## LISTED RECORDS:
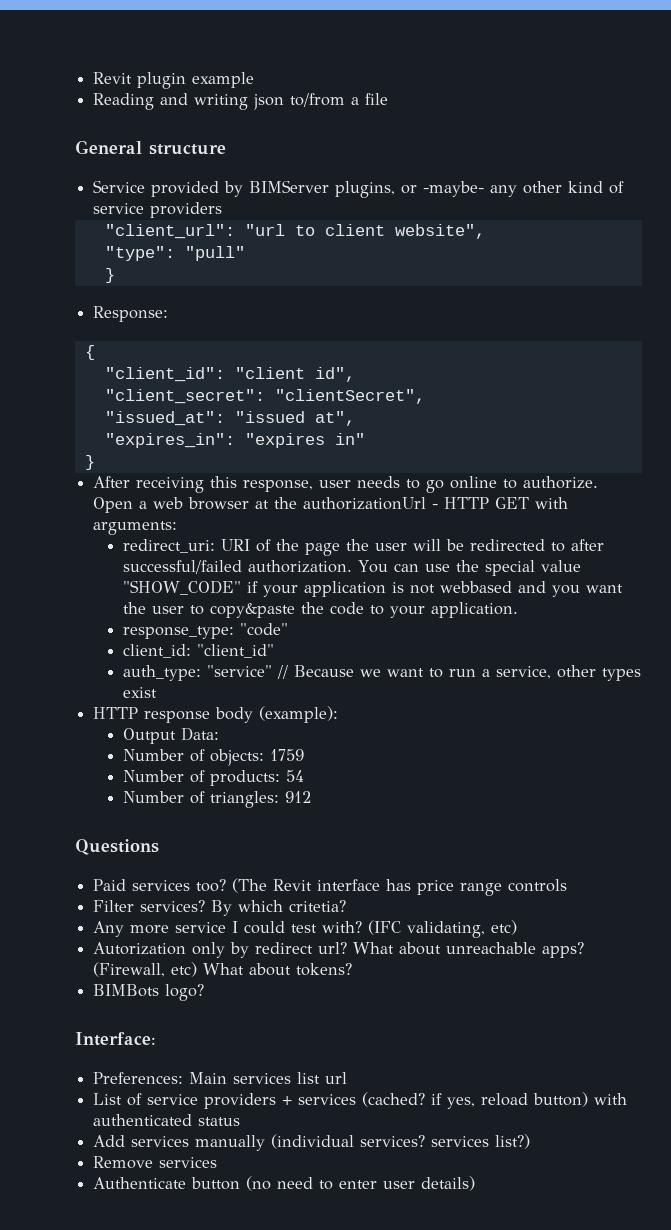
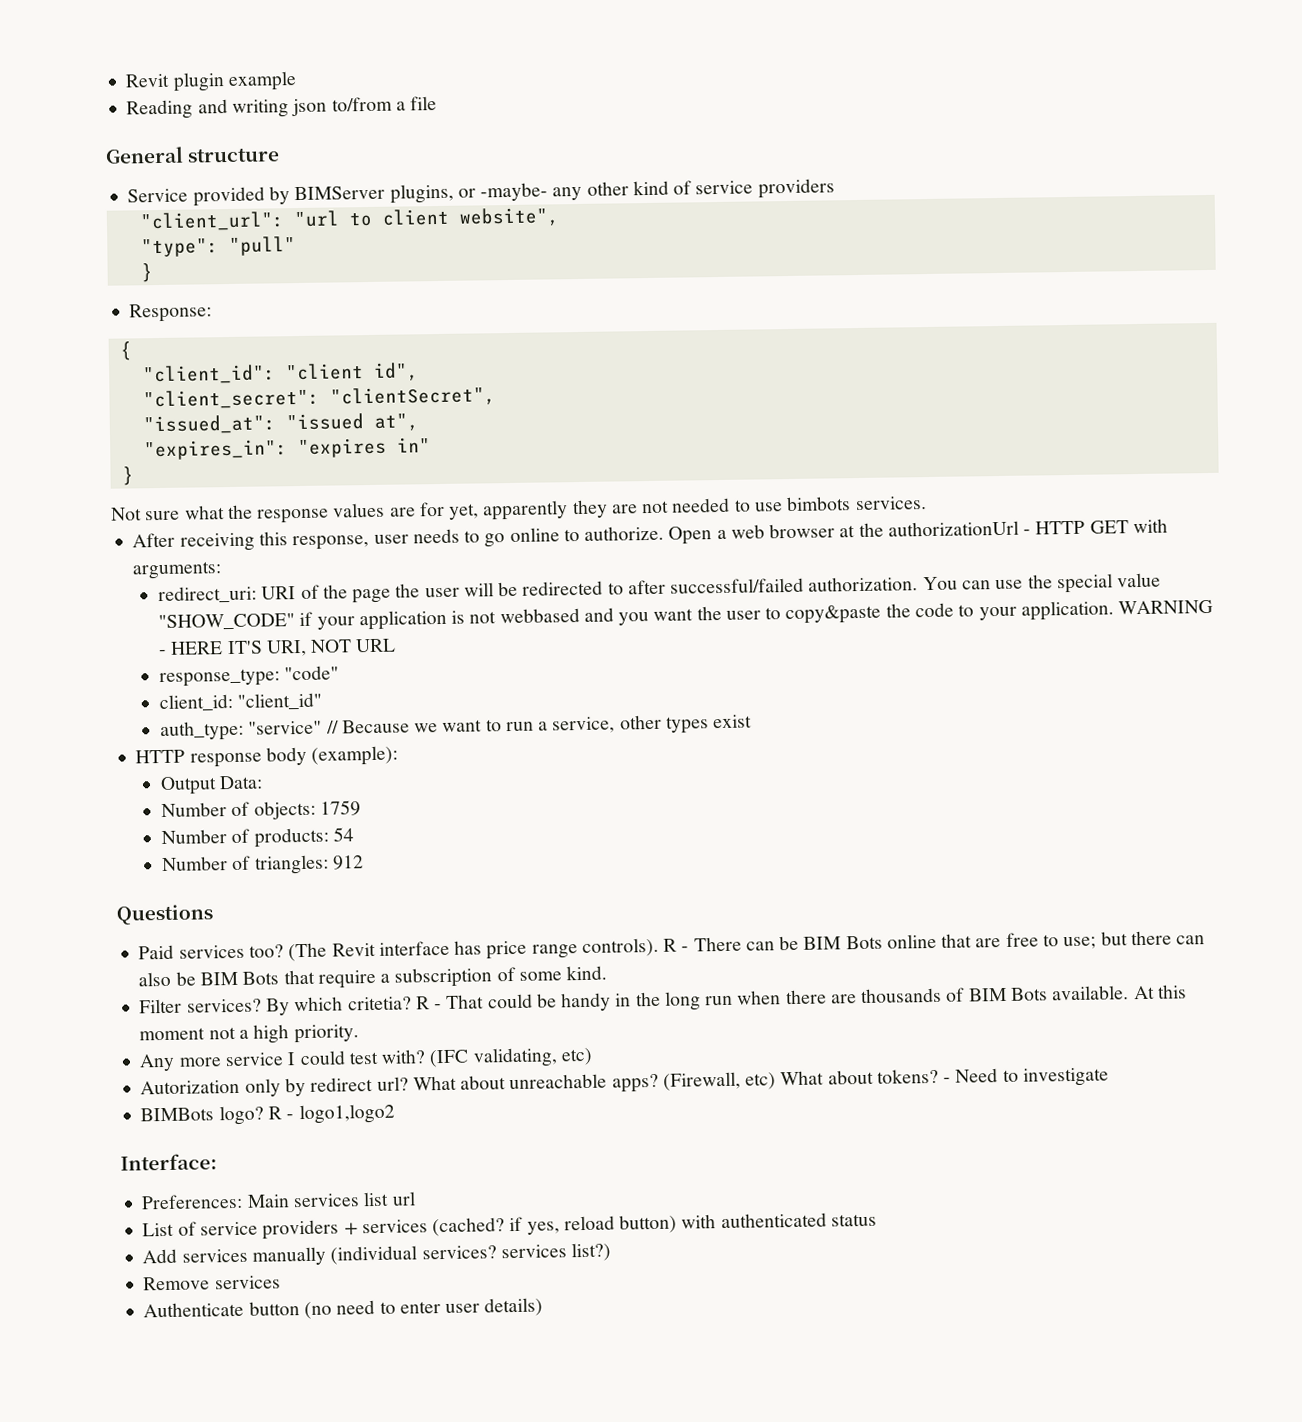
(95, 462) none -> [111,496,927,524] // Not sure what the response values are for yet, apparently they are not needed to use bimbots services.
(519, 610) none -> [1118,599,1214,615] [159,638,397,657] WARNING - HERE IT'S URI, NOT URL
[508,879,568,892] controls -> [581,930,1206,958] [138,965,608,989] controls). R - There can be BIM Bots online that are free to use; but there can also be BIM Bots that require a subscription of some kind.
(347, 906) none -> [415,984,1187,1012] [139,1024,359,1044] R - That could be handy in the long run when there are thousands of BIM Bots available. At this moment not a high priority.
(353, 969) none -> [943,1067,1109,1087] - Need to investigate
(205, 992) none -> [267,1103,395,1125] R - logo1,logo2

## HOW TO COMPLETE THIS TASK:
From the line that contains "[508,879,568,892] controls ->" to the last line of the data, write out each line exactly and add nothing.

## EXERCISE OUTPUT:
[508,879,568,892] controls -> [581,930,1206,958] [138,965,608,989] controls). R - There can be BIM Bots online that are free to use; but there can also be BIM Bots that require a subscription of some kind.
(347, 906) none -> [415,984,1187,1012] [139,1024,359,1044] R - That could be handy in the long run when there are thousands of BIM Bots available. At this moment not a high priority.
(353, 969) none -> [943,1067,1109,1087] - Need to investigate
(205, 992) none -> [267,1103,395,1125] R - logo1,logo2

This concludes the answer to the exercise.